Monday, January 5, 2009

An Uncluttered Mind

Do you know someone who doesn't have to launch a search in their house for anything that they haven't used in two days? Do they know when you have left something there after you leave because they know what was there before you arrived? Does this person use their personal calendar religiously and so would never forget their best friend's daughter's wedding, inviting hurtful spousal accusations that they didn't really care about the event? I'll bet they don't miss paying bills and if they did, they wouldn't be paralyzed with guilt, prompting them to keep it a secret from their spouse out of a misguided sense that they should be above such snafus. This person is also likely finished with their day's demands so that they can just sit around at night, and never leaves home for non-social purposes after dark. And, finally, if you have a favor to ask of such a rarefied personage, they probably have plenty of time to do it without causing the rest of their day to resemble a train coming to an emergency stop with all the cars running into each other.
There is a continuum, to be sure, but I have a theory that the more organized and together you are in your personal life, the less time and energy you spend on the doings and dynamics of the world at large. Even as I write this, I know that it sounds like sour grapes from an envious, unregenerate scatterbrain. This is really just a hard concept to communicate. I'm not talking about someone who doesn't care about anyone else.
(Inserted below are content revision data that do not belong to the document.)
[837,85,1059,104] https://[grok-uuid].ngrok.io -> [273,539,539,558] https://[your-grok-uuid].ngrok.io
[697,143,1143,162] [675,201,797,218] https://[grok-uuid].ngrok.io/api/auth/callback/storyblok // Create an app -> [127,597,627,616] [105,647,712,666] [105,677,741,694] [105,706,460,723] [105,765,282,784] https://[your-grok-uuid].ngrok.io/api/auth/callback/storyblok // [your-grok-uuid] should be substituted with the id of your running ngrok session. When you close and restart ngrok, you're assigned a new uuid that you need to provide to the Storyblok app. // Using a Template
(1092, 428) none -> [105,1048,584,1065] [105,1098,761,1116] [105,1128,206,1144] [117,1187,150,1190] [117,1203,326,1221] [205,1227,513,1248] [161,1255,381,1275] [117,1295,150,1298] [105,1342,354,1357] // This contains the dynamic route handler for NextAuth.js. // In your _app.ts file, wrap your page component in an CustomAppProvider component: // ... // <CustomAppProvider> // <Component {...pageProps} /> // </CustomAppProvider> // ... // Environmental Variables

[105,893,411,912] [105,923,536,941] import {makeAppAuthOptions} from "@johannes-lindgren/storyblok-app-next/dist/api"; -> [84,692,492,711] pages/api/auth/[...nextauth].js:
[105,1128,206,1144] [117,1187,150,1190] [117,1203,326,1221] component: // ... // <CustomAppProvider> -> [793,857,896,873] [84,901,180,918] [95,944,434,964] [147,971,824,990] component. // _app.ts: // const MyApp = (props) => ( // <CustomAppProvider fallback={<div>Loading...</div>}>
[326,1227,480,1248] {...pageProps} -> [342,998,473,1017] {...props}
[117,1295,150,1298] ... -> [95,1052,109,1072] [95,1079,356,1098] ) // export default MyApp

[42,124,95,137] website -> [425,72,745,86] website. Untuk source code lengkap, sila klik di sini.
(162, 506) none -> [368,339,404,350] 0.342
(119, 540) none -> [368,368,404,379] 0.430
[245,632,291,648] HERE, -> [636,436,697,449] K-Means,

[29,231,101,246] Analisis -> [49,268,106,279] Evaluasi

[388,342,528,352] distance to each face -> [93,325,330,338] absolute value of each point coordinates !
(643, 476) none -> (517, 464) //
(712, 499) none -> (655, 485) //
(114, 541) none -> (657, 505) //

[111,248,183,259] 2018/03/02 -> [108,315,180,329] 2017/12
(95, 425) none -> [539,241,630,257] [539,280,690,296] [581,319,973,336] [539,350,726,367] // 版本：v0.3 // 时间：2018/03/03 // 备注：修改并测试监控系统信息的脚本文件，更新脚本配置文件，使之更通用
And, I'm not saying that organization doesn't free up time for outside interests. It's just that some folks just have an approach to life that doesn't allow distraction from keeping their own ducks in a row. How can you serve as a paragon of home, hearth and garden and still take time to read for pleasure, write to your congressman regularly, take off for a three day church weekend more than once every year and a half, get involved in charitable or political causes and homeschool your kids, or even just teach them how to write a paragraph?
What people like me struggle with is the desire to do everything that piques our interest, to the degree that there is no time at all for domestic competence. That is because we live in the mental realm so much more than the physical. The rub is that because, living in a world of what's right, we know that hubby and the house are also of major importance and we think we should be good at all of it. Throw in a job, and you've really got trouble.
I know a dear woman who has very limited grammatical skills and a vocabulary to match, hasn't given a thought to education since she graduated high school fifty years ago, votes a straight party ticket because it's efficient, reads her bible for the instruction and comfort it offers without any ongoing doctrinal questions, sees widely disparate people featured on TV without thinking any more about them once the show goes off, and just basically lives comfortably in the certainty of what she already knows and is good at. She is a killer cook, sews nicely, has artistic talent, and loves her family unconditionally. To those of us who have our antennae tuned to the whole world and and just expect home to take care of itself because it seems like it will always be there after the important stuff is done, it's hard to remember that the physical realm is actually important.
As a matter of fact, when you have to replace the car that you have driven for fifteen years, it's hard to make the loan officer understand that you were too busy composing and passing out bulletins detailing you congressman's spending habits as they contrast with his Constitutional limitations to manage to get the stamps necessary to mail out the bills you carried around in your purse for a month. And the fact that you actually wrote out the checks on time, even at the sacrifice of your sleep, really doesn't cut a lot of ice once you're in the finance office. It's frustrating to be compared negatively to people who think Austria and Australia are the same place, based on the similarity of pronunciation, but when you are focusing on performance in a substantive arena of real life, like money, a person's listening skills and grasp of history pales compared to their organizational and fiscal reliability.
In short, it's easy to be shocked that someone you care about listens and cares very little about the noise the world surrounds us with, but we shouldn't be surprised when it turns out that they figured out long ago that they couldn't do both. Some rare people can, but it's hard to accept that it's simply realism to choose the concrete over the abstract if you want things to run smoothly and be seen as someone who has life by the reins. I'm afraid it's too late for me. I just wish the arena I live in was valued as much by those who matter to me, as that quantitative, results-based one is. Then I could accept that it's just the way things are, that dinner is at 8:30 and I have to have a week's notice to produce the car title.


Kristi said...

I don't think it's necessarily that difficult. It is a matter of balance on the one hand and perspective on the other. it's a delicate balance and it is always different for each person. The point of it all is to simply feel fulfilled in whatever it is you are or aren't doing.

CallMeAnn said...

I get what you're saying. I knew I had missed the mark slightly. I do have a point that there is a choice made early in many people's lives that rules out "having your antennae up" regarding the world at large. Those people consider lots of what we ponder to be a distraction. I was considering starting a journal with my further thoughts, but I don't want to obsess.